Chrétiens ? Oui, mais...
2015-03-24 L’Osservatore Romano
Tant de personnes se disent chrétiennes mais n’acceptent pas « le style » avec lequel Dieu veut les sauver ? Ce sont les chrétiens que le Pape François a appelés « chrétiens oui, mais... », incapables de comprendre que le salut passe par la croix. Et Jésus sur la croix – a expliqué le Souverain Pontife dans son homélie de la Messe célébrée à Sainte-Marthe mardi 24 mars – est précisément « le noyau du message de la liturgie d’aujourd’hui » (cf. Jn 8, 21-30).
Le peuple de Dieu esclave en Egypte – a expliqué le Pape – avait été libéré. Le « chemin de libération » commença ainsi dans la joie. Les israélites « étaient contents » parce qu’ils étaient « libérés de l’esclavage », contents parce qu’ils « portaient en eux la promesse d’une très bonne terre ».
Mais à un certain moment, a poursuivi le Pape, au moment où « s’allongeait le chemin », le peuple ne supporta plus le voyage et « se fatigua ». C’est pourquoi il commença à parler « contre Dieu et contre Moïse : pourquoi nous avoir fait sortir d’Egypte pour nous faire mourir dans ce désert ? ».
Dans leur mécontentement, « ils se défoulaient, mais ne se rendaient pas compte que par ce comportement, ils empoisonnaient leur âme ». Voici ensuite la venue des serpents, parce qu’ « ainsi, comme le venin des serpents, à ce moment là, ce peuple avait l’âme empoisonnée ».
Jésus aussi parle de ce même comportement. En se référant à un passage des Evangiles de Matthieu (11, 17) et de Luc (7, 32), le Souverain Pontife a dit : « Jésus, lorsqu’il parle de ce comportement, dit : "Mais qui peut vous comprendre, vous?
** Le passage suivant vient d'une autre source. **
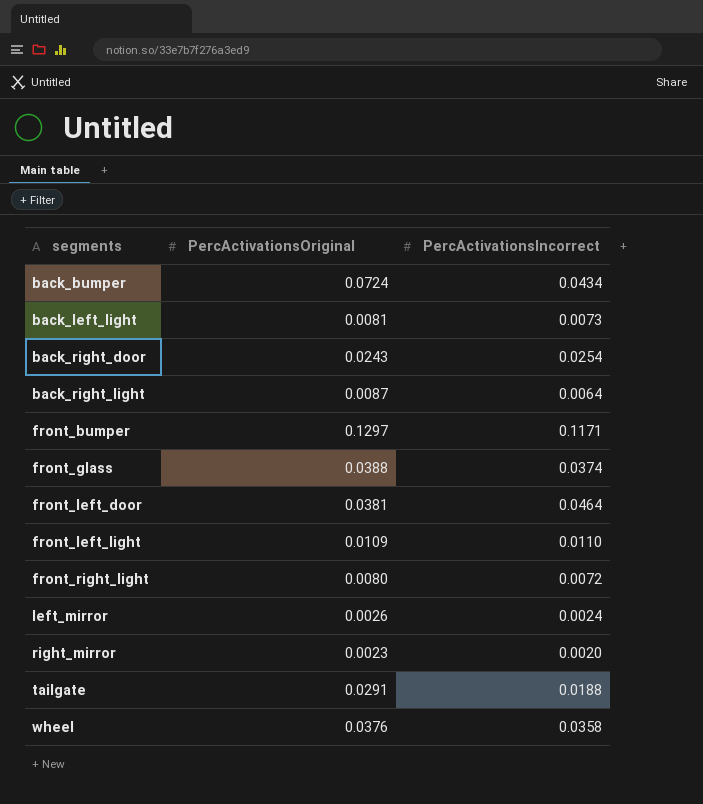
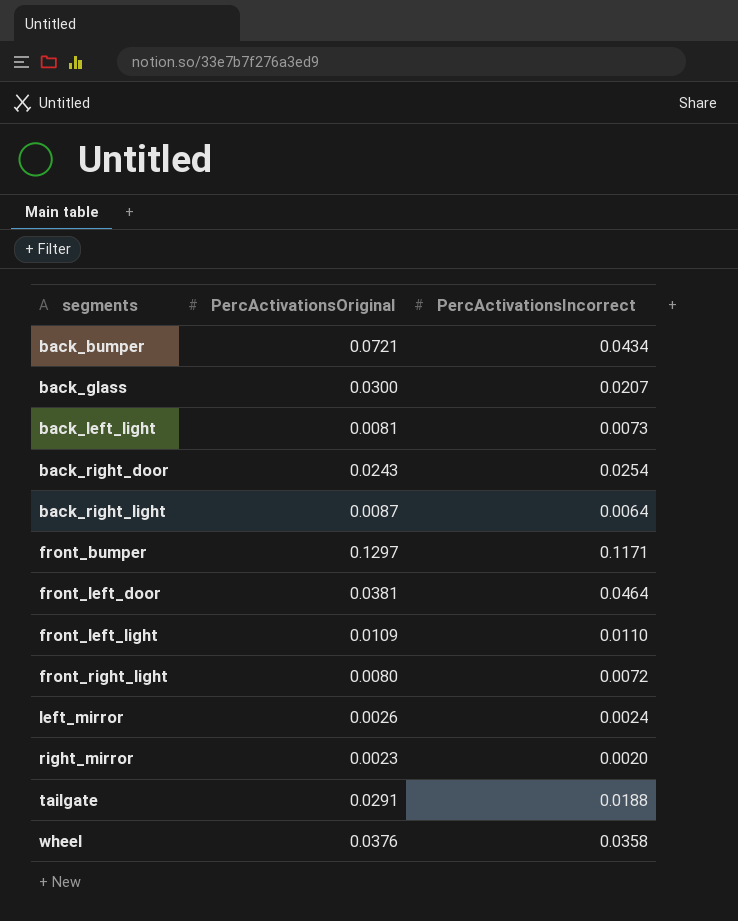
row front_glass: 0.0388 | 0.0374 -> none
back_bumper | PercActivationsOriginal: 0.0724 -> 0.0721
row back_glass: none -> 0.0300 | 0.0207

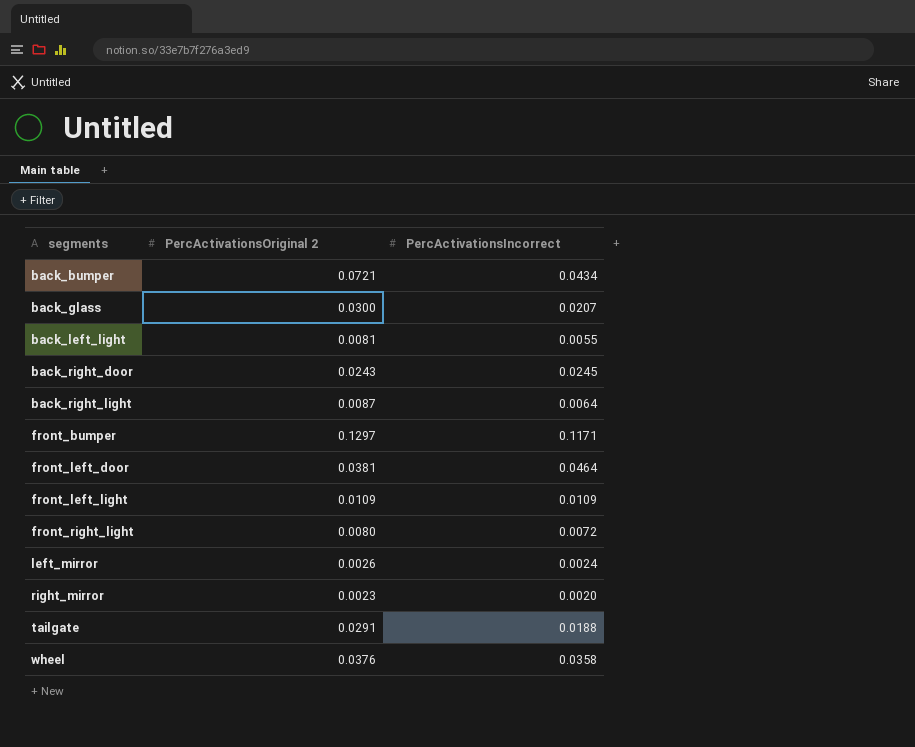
column name: PercActivationsOriginal -> PercActivationsOriginal 2
back_left_light | PercActivationsIncorrect: 0.0073 -> 0.0055
back_right_door | PercActivationsIncorrect: 0.0254 -> 0.0245
front_left_light | PercActivationsIncorrect: 0.0110 -> 0.0109

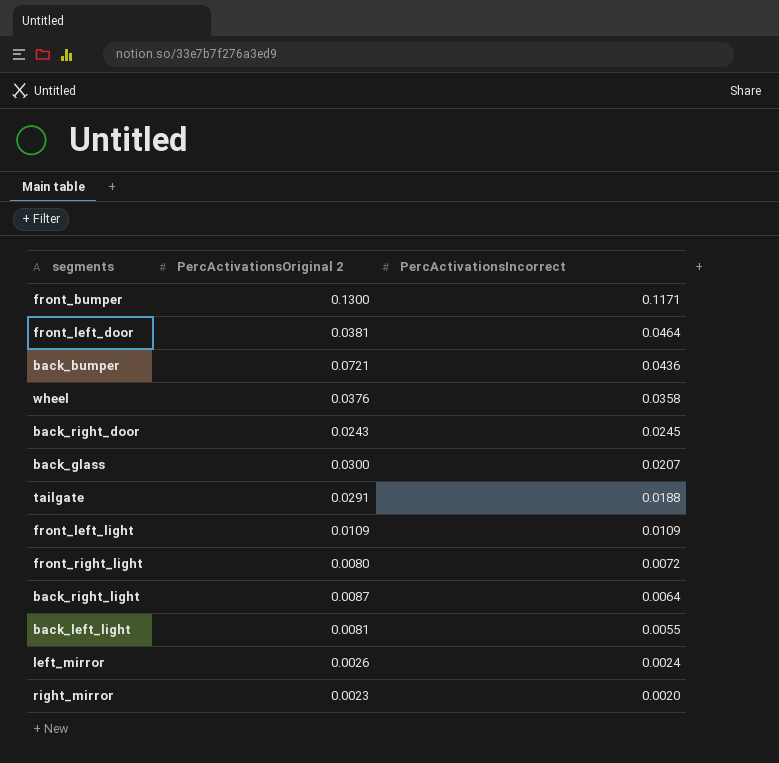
row order: segments ascending -> PercActivationsIncorrect descending
front_bumper | PercActivationsOriginal 2: 0.1297 -> 0.1300
back_bumper | PercActivationsIncorrect: 0.0434 -> 0.0436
Vous êtes comme ces gamins assis sur une place: Nous vous avons joué de la flûte, et vous n'avez pas dansé ! Nous avons entonné un chant funèbre, et vous n'avez pas pleuré ! N’y a-t-il rien qui vous satisfasse?" ». C’est-à-dire que le problème « n’était pas le salut, la libération », parce que « tous le voulaient » ; le problème était « le style de Dieu : la musique de Dieu pour danser ne plaisait pas ; les chants funèbres de Dieu pour pleurer ne plaisaient pas ». Alors, «que voulaient-ils » ? Ils voulaient, a expliqué le Pape, agir « selon leur pensée, choisir leur propre voie de salut ». Mais cette route « ne mène nulle part ».
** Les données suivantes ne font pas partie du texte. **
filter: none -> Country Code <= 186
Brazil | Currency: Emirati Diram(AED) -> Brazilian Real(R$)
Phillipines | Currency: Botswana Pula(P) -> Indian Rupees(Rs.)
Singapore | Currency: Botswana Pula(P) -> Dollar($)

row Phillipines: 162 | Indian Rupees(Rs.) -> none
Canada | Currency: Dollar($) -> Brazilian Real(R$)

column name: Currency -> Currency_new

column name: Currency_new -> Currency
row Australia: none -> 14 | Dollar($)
C’est un comportement que nous rencontrons encore aujourd’hui. Même « parmi les chrétiens », s’est interrogé François, combien sont « un peu empoisonnés » par ce mécontentement ? Nous entendons dire : « Oui, vraiment, Dieu est bon, mais chrétiens oui, mais... ». Ce sont ceux, a-t-il expliqué, « qui n’ouvrent par en grand leur cœur au salut de Dieu » et « demandent toujours des conditions » ; ceux qui disent « oui, oui, oui, je veux être sauvé, mais par cette route-là ». C’est ainsi que « le cœur est empoisonné ».
François a souligné : « Ne pas accepter le don de Dieu avec son style, là est le péché ; là est le venin ; cela nous empoisonne l’âme, ôte la joie, ne laisse pas avancer ».
Et « comment le Seigneur résout-il cela ? Par le même venin, par le même péché » : c’est-à-dire « il prend sur lui le venin, le péché et est relevé ». Ainsi guérit-il « cette tiédeur de l’âme, cette façon d’être chrétiens à moitié », ce fait d’être « chrétiens oui, mais... ». La guérison, a expliqué le Pape, ne vient qu’en « regardant la croix », en regardant Dieu qui assume nos péchés.
Voici dès lors son invitation adressée aux fidèles : « Regardons le serpent, le venin dans le corps du Christ, le venin de tous les péchés du monde et demandons la grâce d’accepter les moments difficiles ; d’accepter le style divin du salut ; d’accepter également cette nourriture si légère dont se plaignaient les Juifs » : la grâce, en d’autres termes, « d’accepter les voies par lesquelles le Seigneur me fait avancer ». François a conclu en souhaitant que la semaine sainte « nous aide à sortir de cette tentation de devenir "chrétiens oui, mais..." ».